What is needed: Copy exactly the stretch of data below from the line with "filter: performance_metric_1 != 1.93 -> none" through the line with "Unit_11 | process_end_date: 2022-03-11", including both of those lines.

··· The data ···

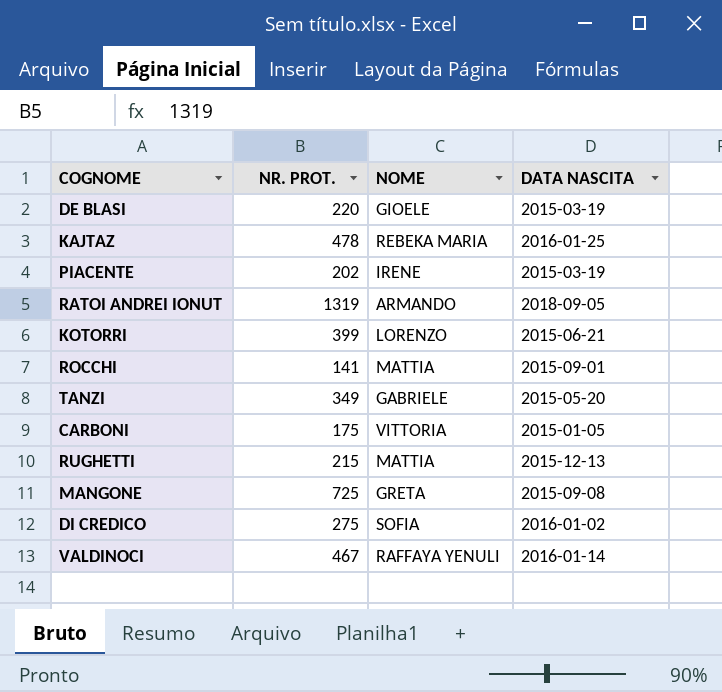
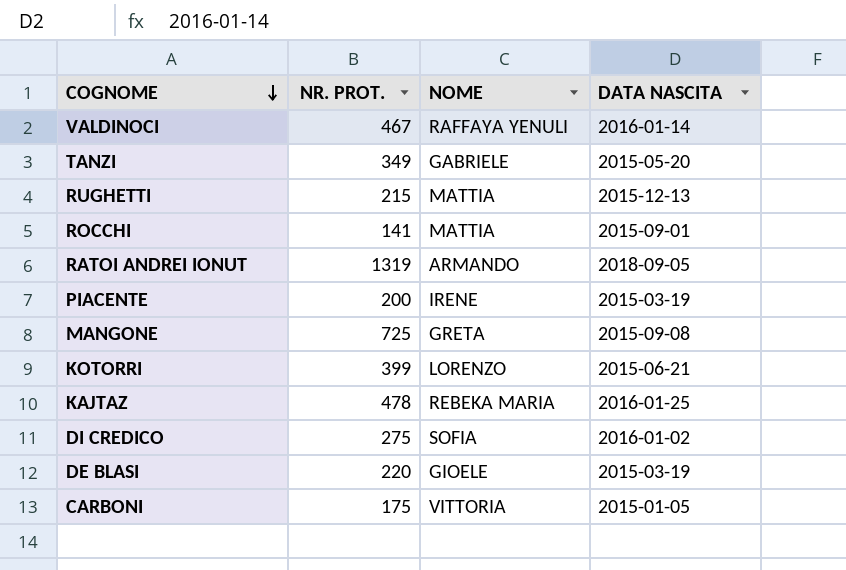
row order: none -> COGNOME descending
PIACENTE | NR. PROT.: 202 -> 200

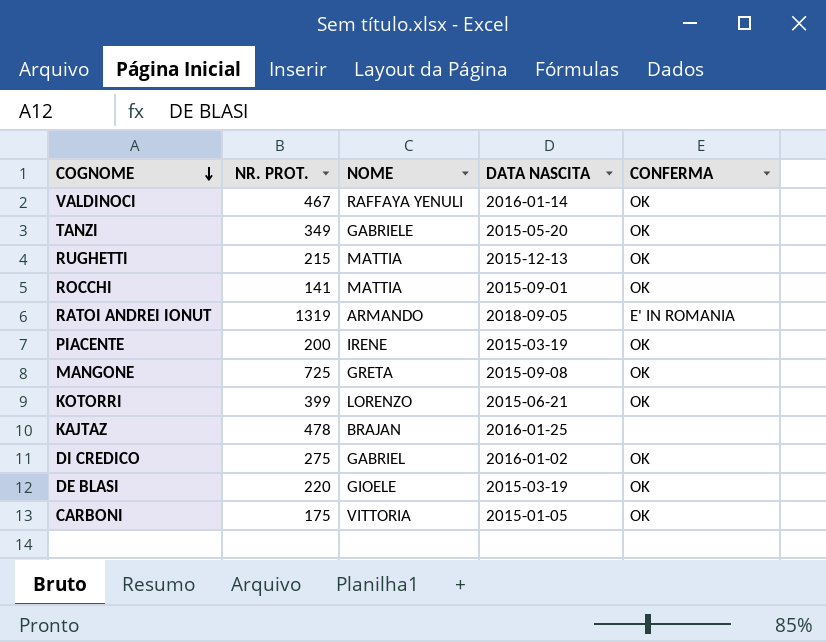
column CONFERMA | position: none -> 5
KAJTAZ | NOME: REBEKA MARIA -> BRAJAN
DI CREDICO | NOME: SOFIA -> GABRIEL

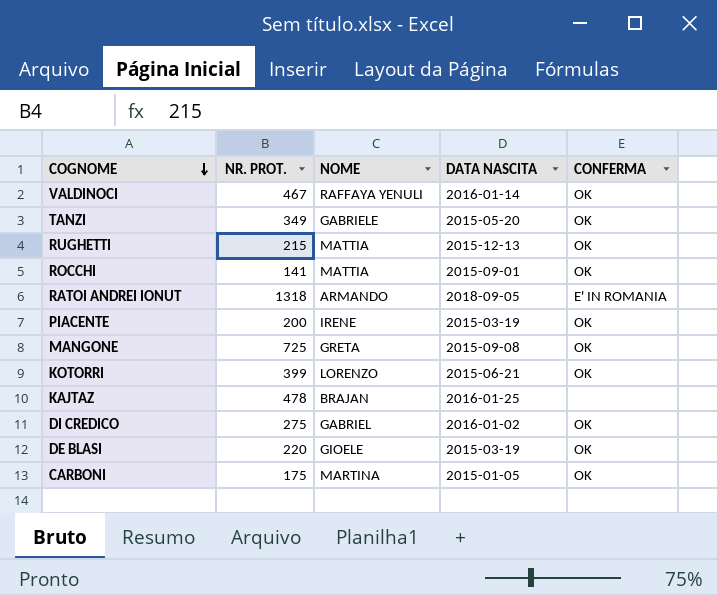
RATOI ANDREI IONUT | NR. PROT.: 1319 -> 1318
CARBONI | NOME: VITTORIA -> MARTINA

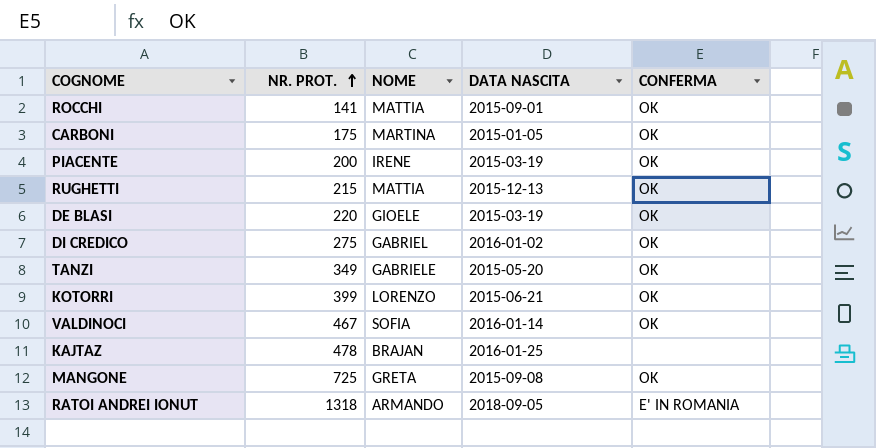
row order: COGNOME descending -> NR. PROT. ascending
VALDINOCI | NOME: RAFFAYA YENULI -> SOFIA

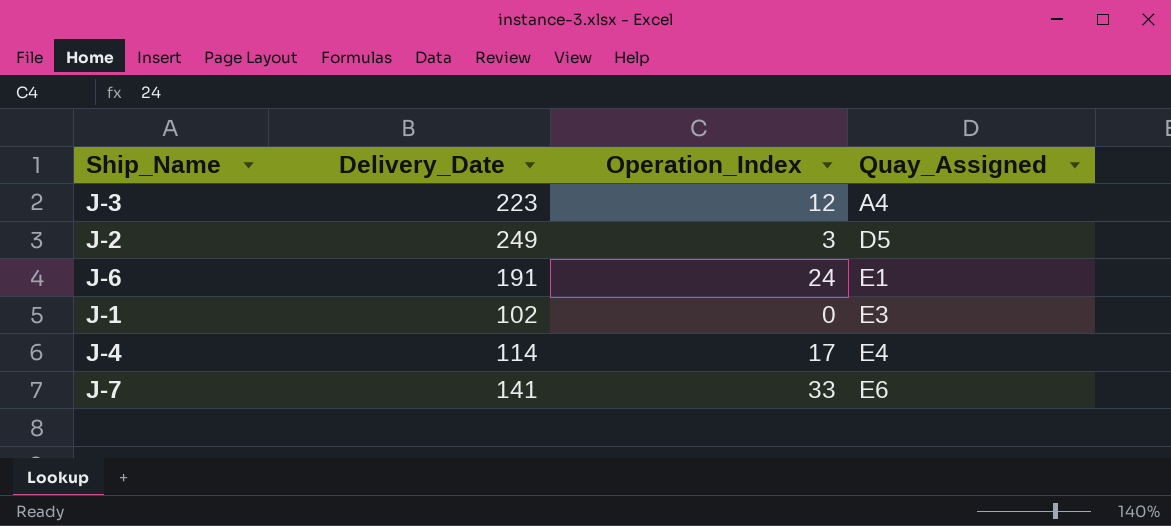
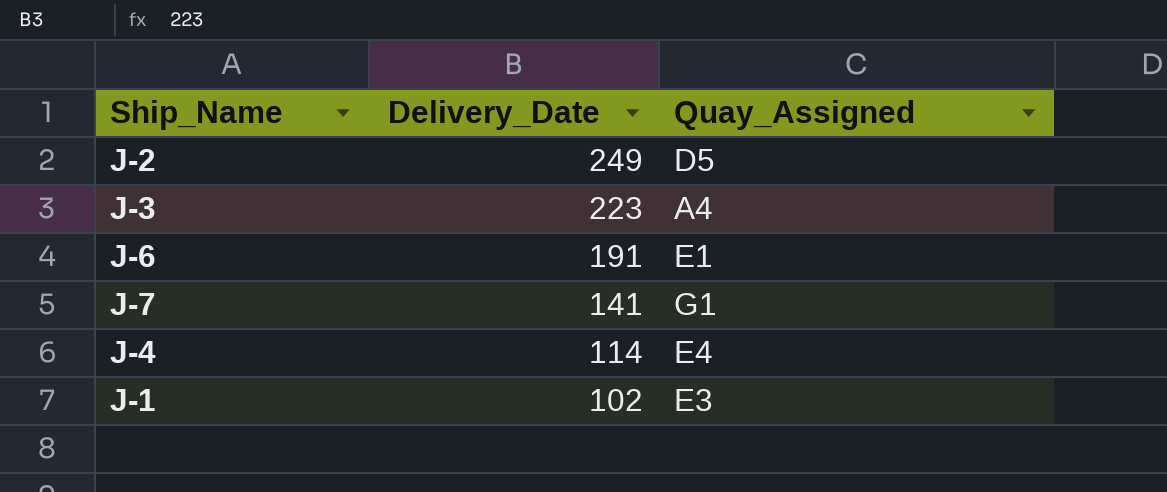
row order: Quay_Assigned ascending -> Delivery_Date descending
column Operation_Index | position: 3 -> none
J-7 | Quay_Assigned: E6 -> G1

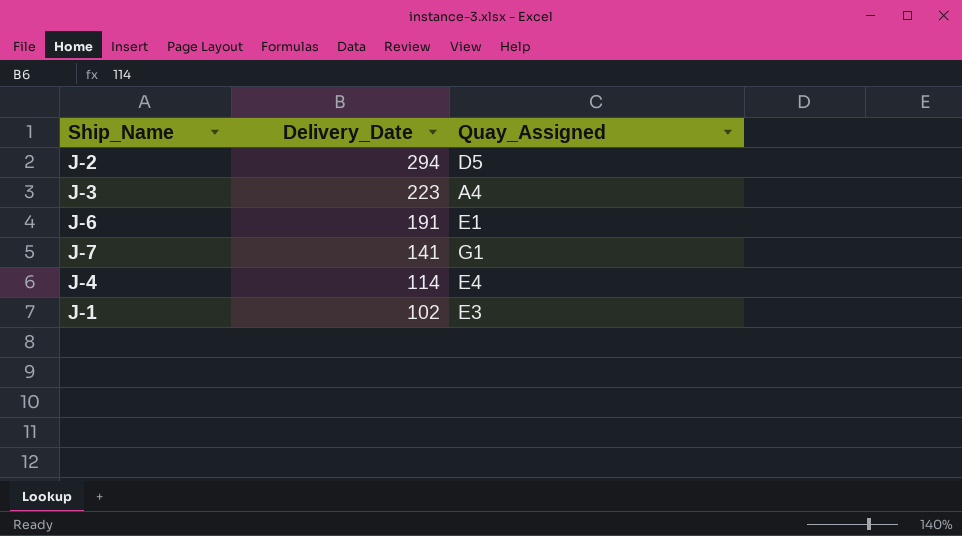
J-2 | Delivery_Date: 249 -> 294

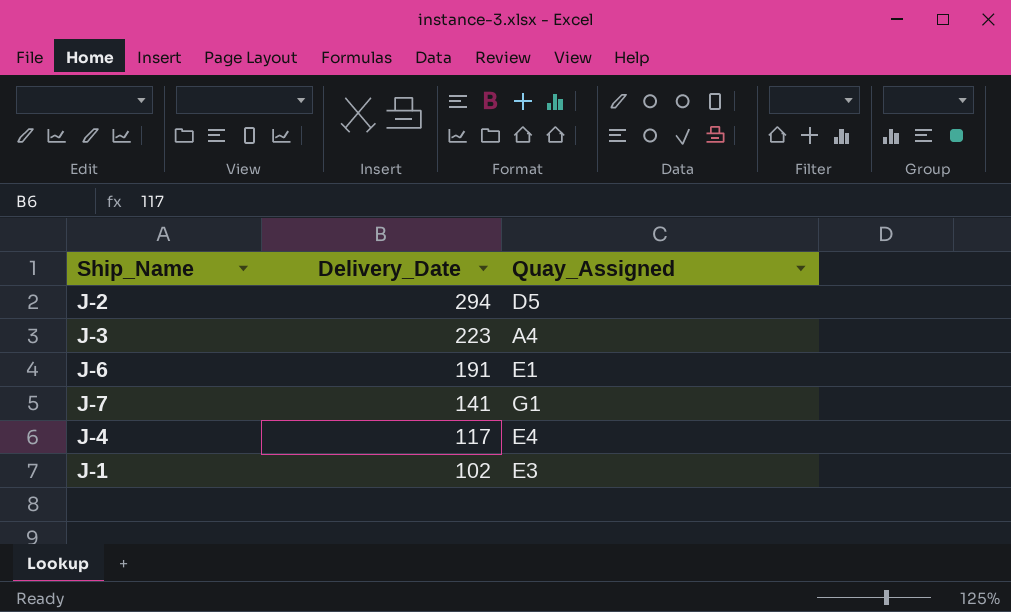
J-4 | Delivery_Date: 114 -> 117

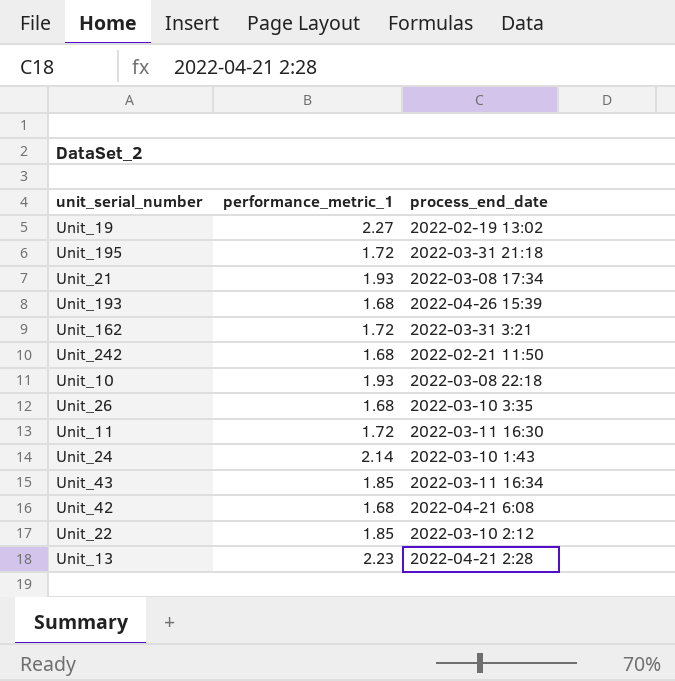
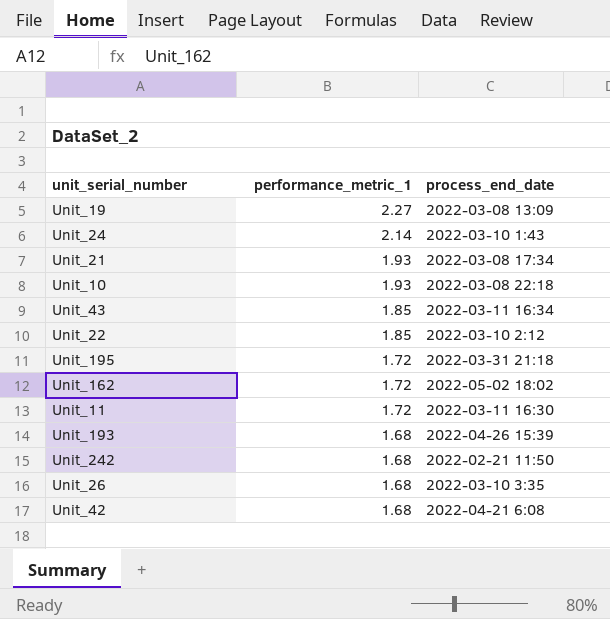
row order: none -> performance_metric_1 descending
row Unit_13: 2.23 | 2022-04-21 2:28 -> none
Unit_19 | process_end_date: 2022-02-19 13:02 -> 2022-03-08 13:09
Unit_162 | process_end_date: 2022-03-31 3:21 -> 2022-05-02 18:02

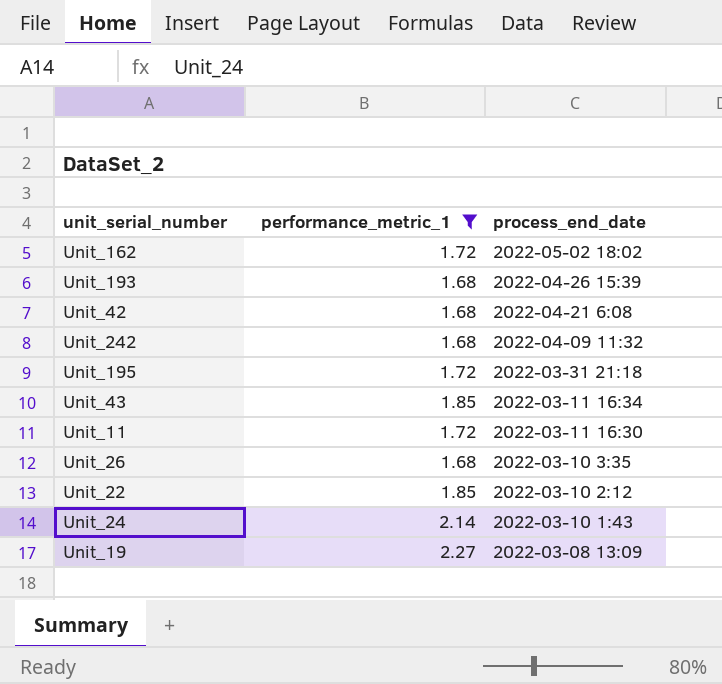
filter: none -> performance_metric_1 != 1.93
row order: performance_metric_1 descending -> process_end_date descending
Unit_242 | process_end_date: 2022-02-21 11:50 -> 2022-04-09 11:32

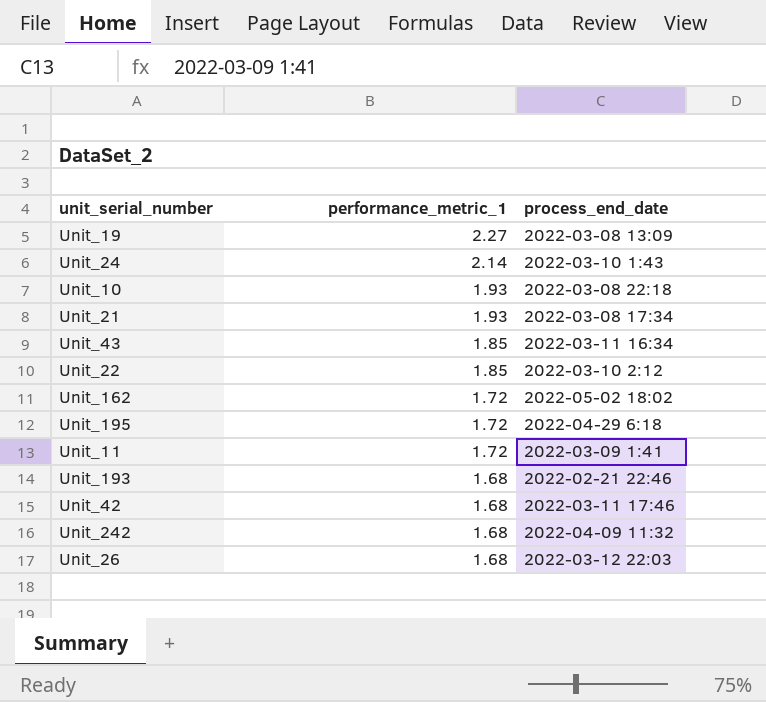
filter: performance_metric_1 != 1.93 -> none
row order: process_end_date descending -> performance_metric_1 descending
Unit_195 | process_end_date: 2022-03-31 21:18 -> 2022-04-29 6:18
Unit_11 | process_end_date: 2022-03-11 16:30 -> 2022-03-09 1:41
Unit_193 | process_end_date: 2022-04-26 15:39 -> 2022-02-21 22:46
Unit_42 | process_end_date: 2022-04-21 6:08 -> 2022-03-11 17:46
Unit_26 | process_end_date: 2022-03-10 3:35 -> 2022-03-12 22:03

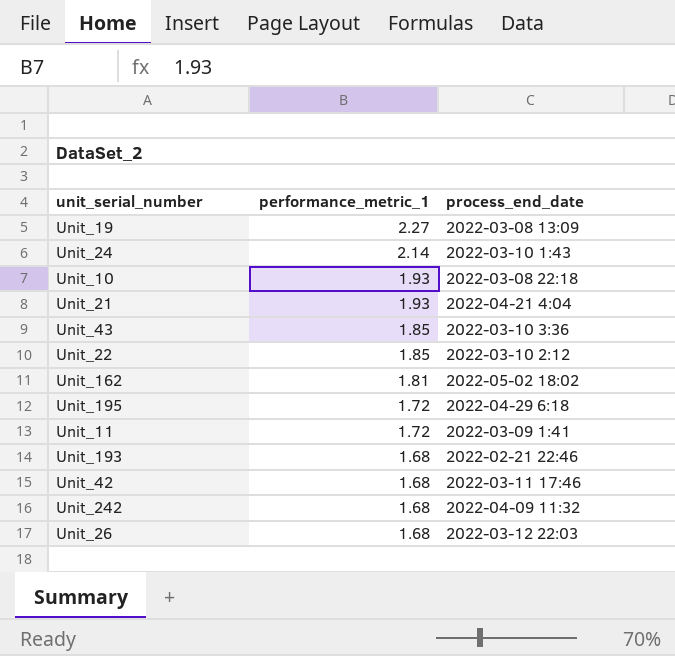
Unit_21 | process_end_date: 2022-03-08 17:34 -> 2022-04-21 4:04
Unit_43 | process_end_date: 2022-03-11 16:34 -> 2022-03-10 3:36
Unit_162 | performance_metric_1: 1.72 -> 1.81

···

Solution for this exercise:
filter: performance_metric_1 != 1.93 -> none
row order: process_end_date descending -> performance_metric_1 descending
Unit_195 | process_end_date: 2022-03-31 21:18 -> 2022-04-29 6:18
Unit_11 | process_end_date: 2022-03-11 16:30 -> 2022-03-09 1:41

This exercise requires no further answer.